- **What is expected**: Everything in the data below is left aside except the lines from the one containing "<p>Заявили, що будуть" through the one containing "<p>Ми чекаємо на цей документ.</p>"; repeat those exactly.
##############################
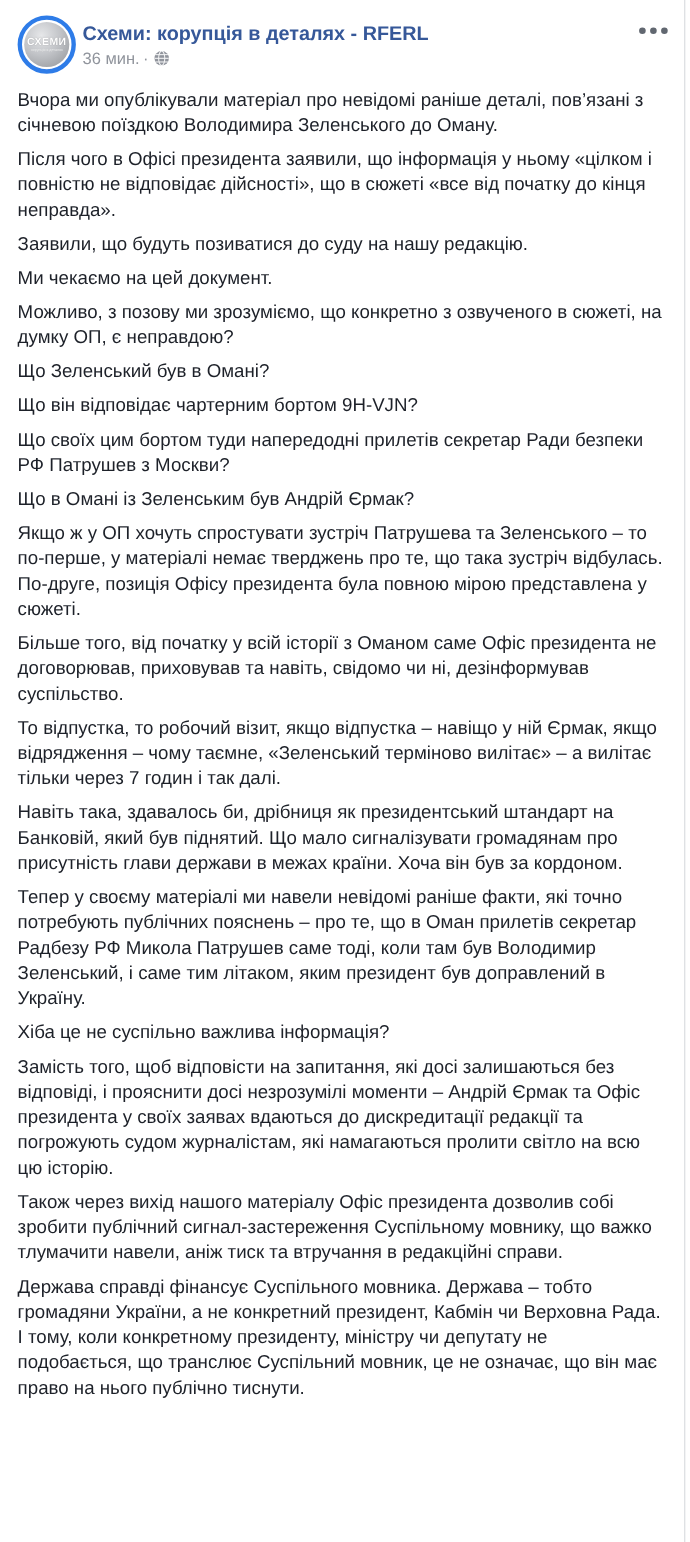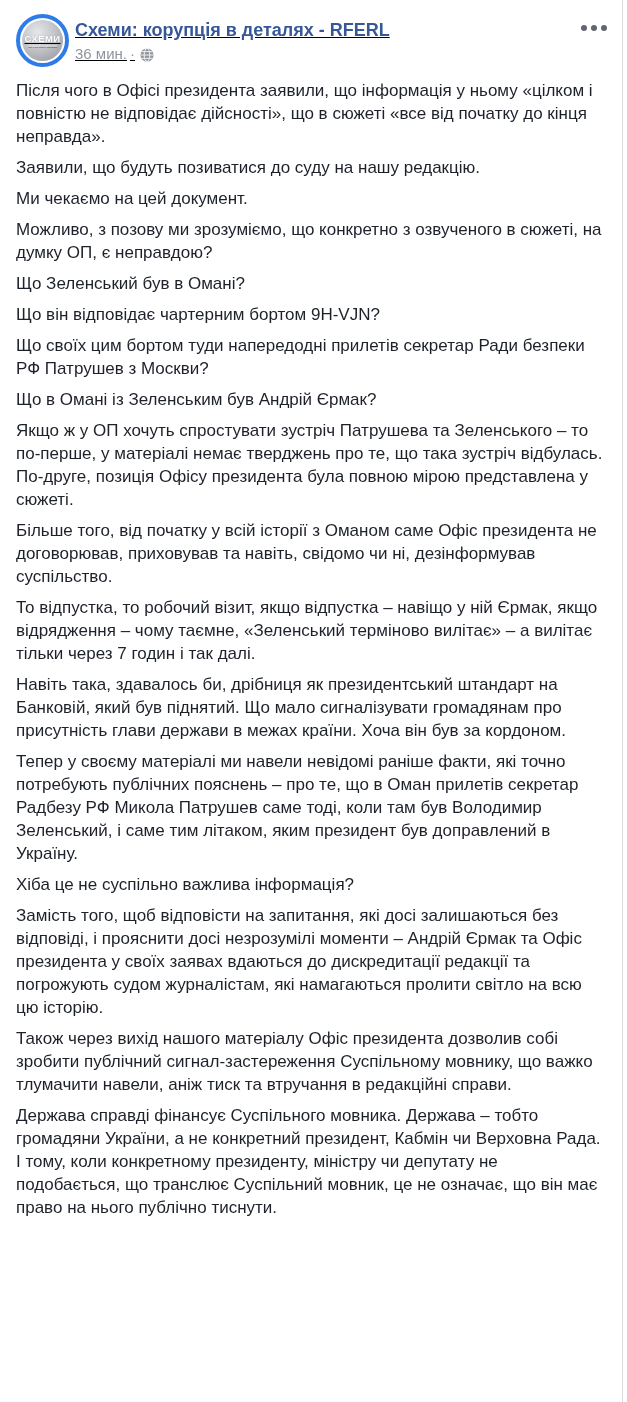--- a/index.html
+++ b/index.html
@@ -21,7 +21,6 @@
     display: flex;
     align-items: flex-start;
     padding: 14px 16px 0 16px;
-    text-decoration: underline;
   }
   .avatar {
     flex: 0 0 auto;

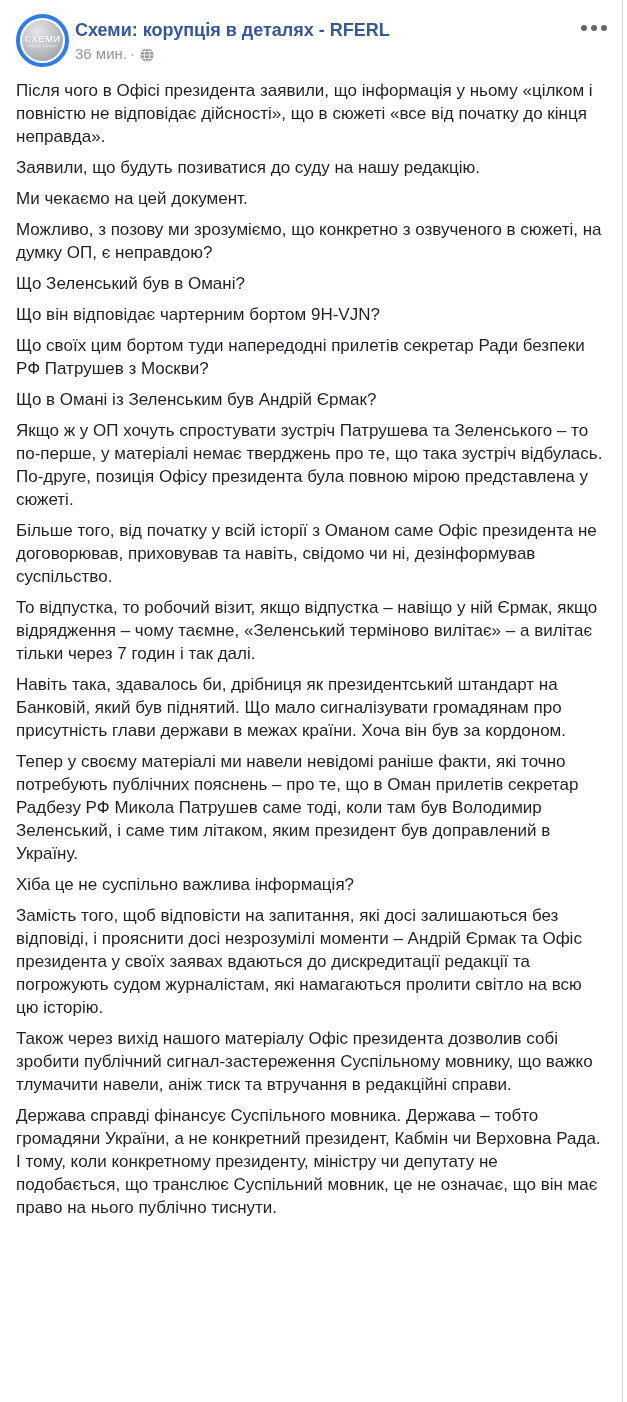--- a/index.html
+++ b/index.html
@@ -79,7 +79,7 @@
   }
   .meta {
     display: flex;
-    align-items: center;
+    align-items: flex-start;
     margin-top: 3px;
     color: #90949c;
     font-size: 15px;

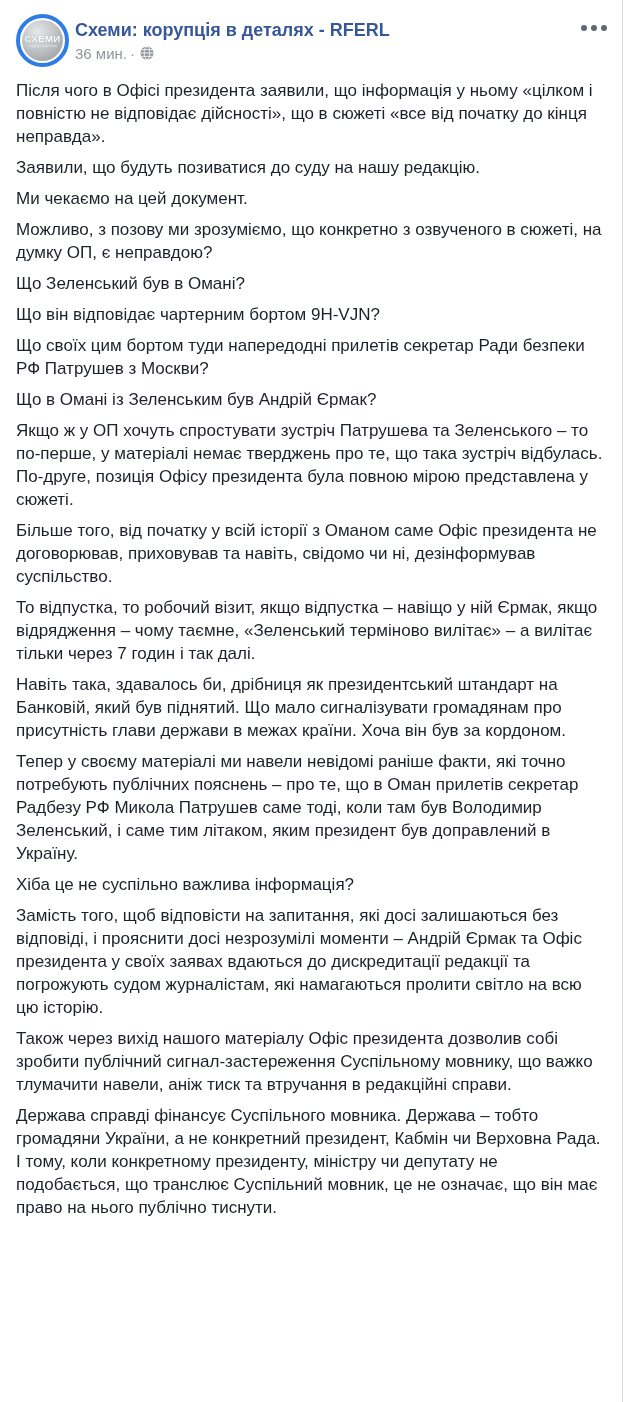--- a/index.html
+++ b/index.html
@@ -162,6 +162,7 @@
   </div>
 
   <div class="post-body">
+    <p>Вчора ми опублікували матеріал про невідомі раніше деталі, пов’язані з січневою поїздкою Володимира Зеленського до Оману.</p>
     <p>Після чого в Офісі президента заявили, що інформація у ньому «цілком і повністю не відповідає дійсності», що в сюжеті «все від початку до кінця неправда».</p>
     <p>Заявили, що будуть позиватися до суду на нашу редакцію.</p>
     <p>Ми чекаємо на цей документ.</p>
##############################
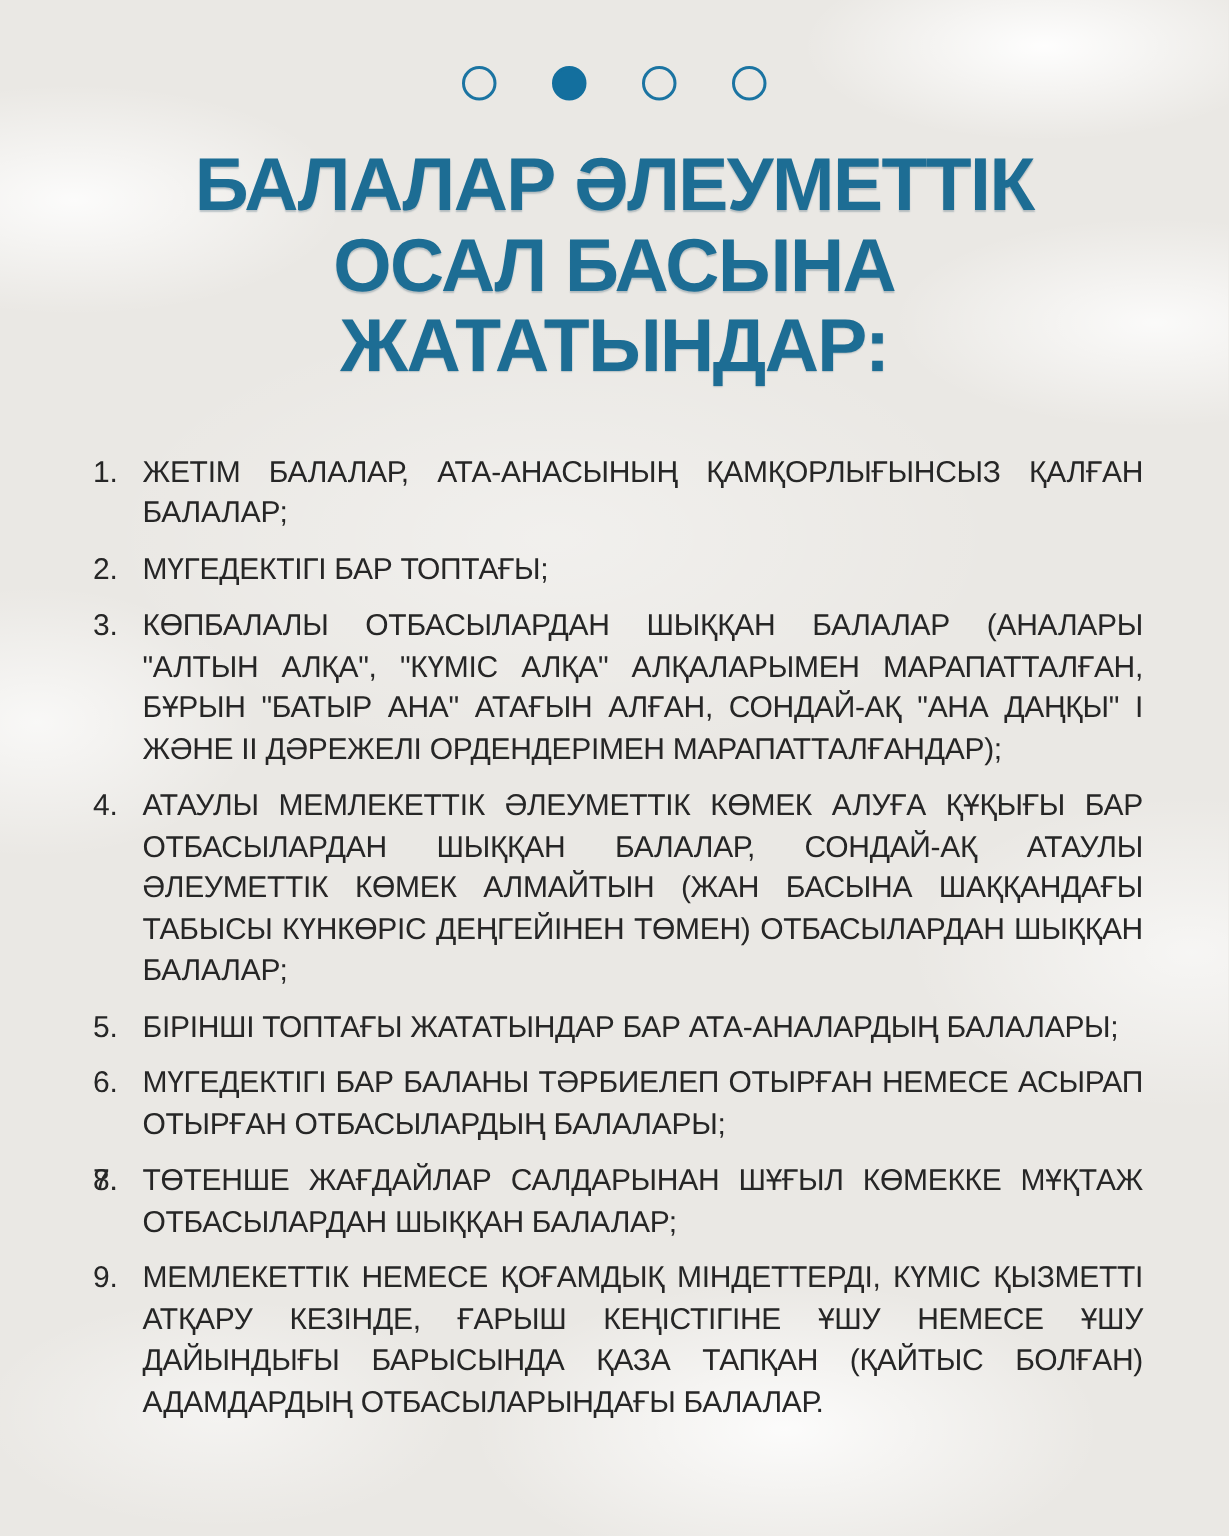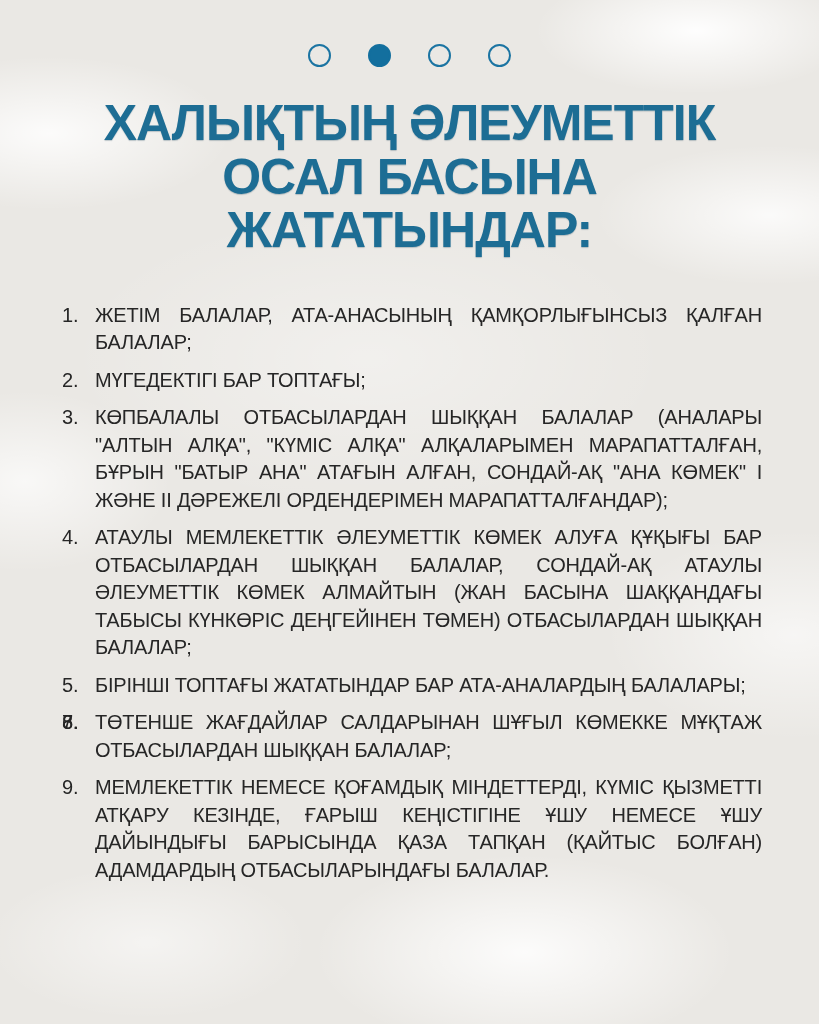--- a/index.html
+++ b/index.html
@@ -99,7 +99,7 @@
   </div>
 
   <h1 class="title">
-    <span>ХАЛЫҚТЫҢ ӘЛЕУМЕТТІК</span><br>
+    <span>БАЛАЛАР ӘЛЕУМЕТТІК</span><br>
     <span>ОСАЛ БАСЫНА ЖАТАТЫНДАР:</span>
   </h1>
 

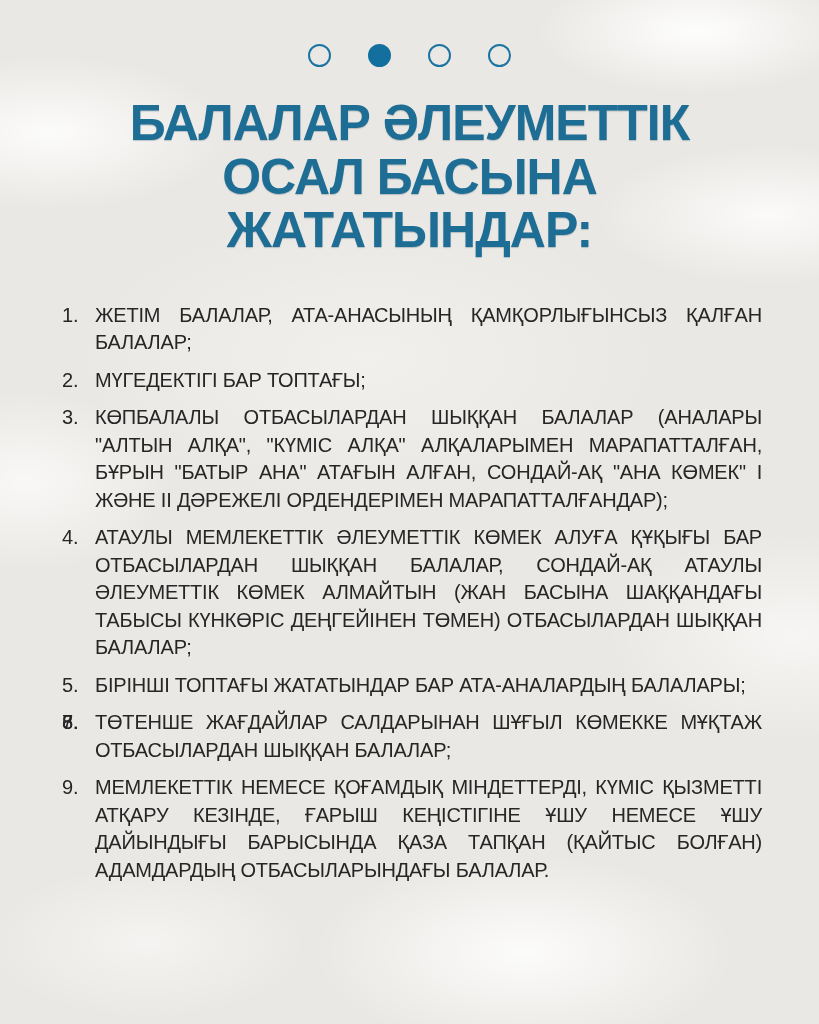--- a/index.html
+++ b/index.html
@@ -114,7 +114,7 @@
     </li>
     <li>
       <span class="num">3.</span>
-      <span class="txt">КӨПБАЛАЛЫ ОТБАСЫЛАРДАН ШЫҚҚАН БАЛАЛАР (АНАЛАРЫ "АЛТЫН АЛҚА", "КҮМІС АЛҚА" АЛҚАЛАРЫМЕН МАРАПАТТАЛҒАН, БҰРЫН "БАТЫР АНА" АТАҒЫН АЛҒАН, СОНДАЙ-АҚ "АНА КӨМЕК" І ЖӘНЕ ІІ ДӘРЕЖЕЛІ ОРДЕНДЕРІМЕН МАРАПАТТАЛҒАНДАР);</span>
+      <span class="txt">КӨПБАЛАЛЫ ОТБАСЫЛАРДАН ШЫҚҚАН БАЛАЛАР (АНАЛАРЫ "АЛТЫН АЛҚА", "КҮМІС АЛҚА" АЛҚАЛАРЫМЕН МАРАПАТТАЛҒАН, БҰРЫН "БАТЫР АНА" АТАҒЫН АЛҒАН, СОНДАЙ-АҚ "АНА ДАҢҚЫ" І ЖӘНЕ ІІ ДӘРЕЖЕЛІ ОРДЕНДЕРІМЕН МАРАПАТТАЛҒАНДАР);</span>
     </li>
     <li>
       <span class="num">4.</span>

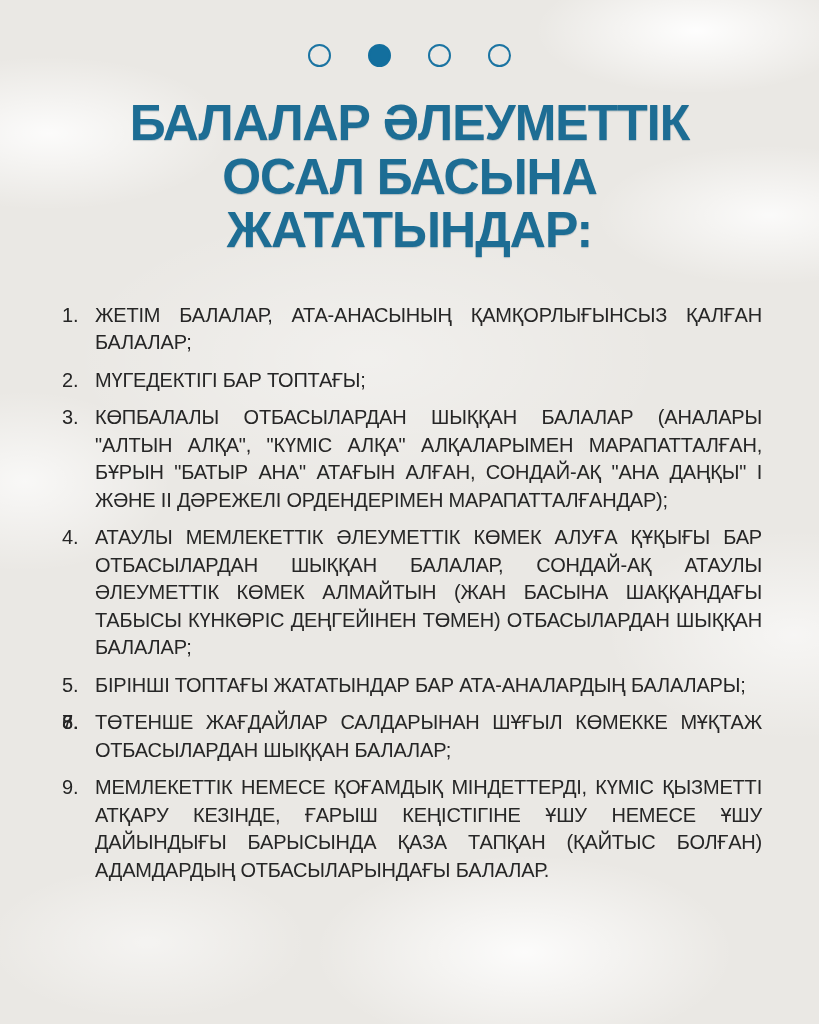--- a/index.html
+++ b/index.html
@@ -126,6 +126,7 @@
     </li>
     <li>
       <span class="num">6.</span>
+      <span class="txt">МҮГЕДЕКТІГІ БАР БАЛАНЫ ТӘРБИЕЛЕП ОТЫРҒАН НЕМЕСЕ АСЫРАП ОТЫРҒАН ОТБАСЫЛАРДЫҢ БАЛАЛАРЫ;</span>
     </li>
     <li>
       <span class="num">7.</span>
##############################
- **Exercise output**:
     <p>Заявили, що будуть позиватися до суду на нашу редакцію.</p>
     <p>Ми чекаємо на цей документ.</p>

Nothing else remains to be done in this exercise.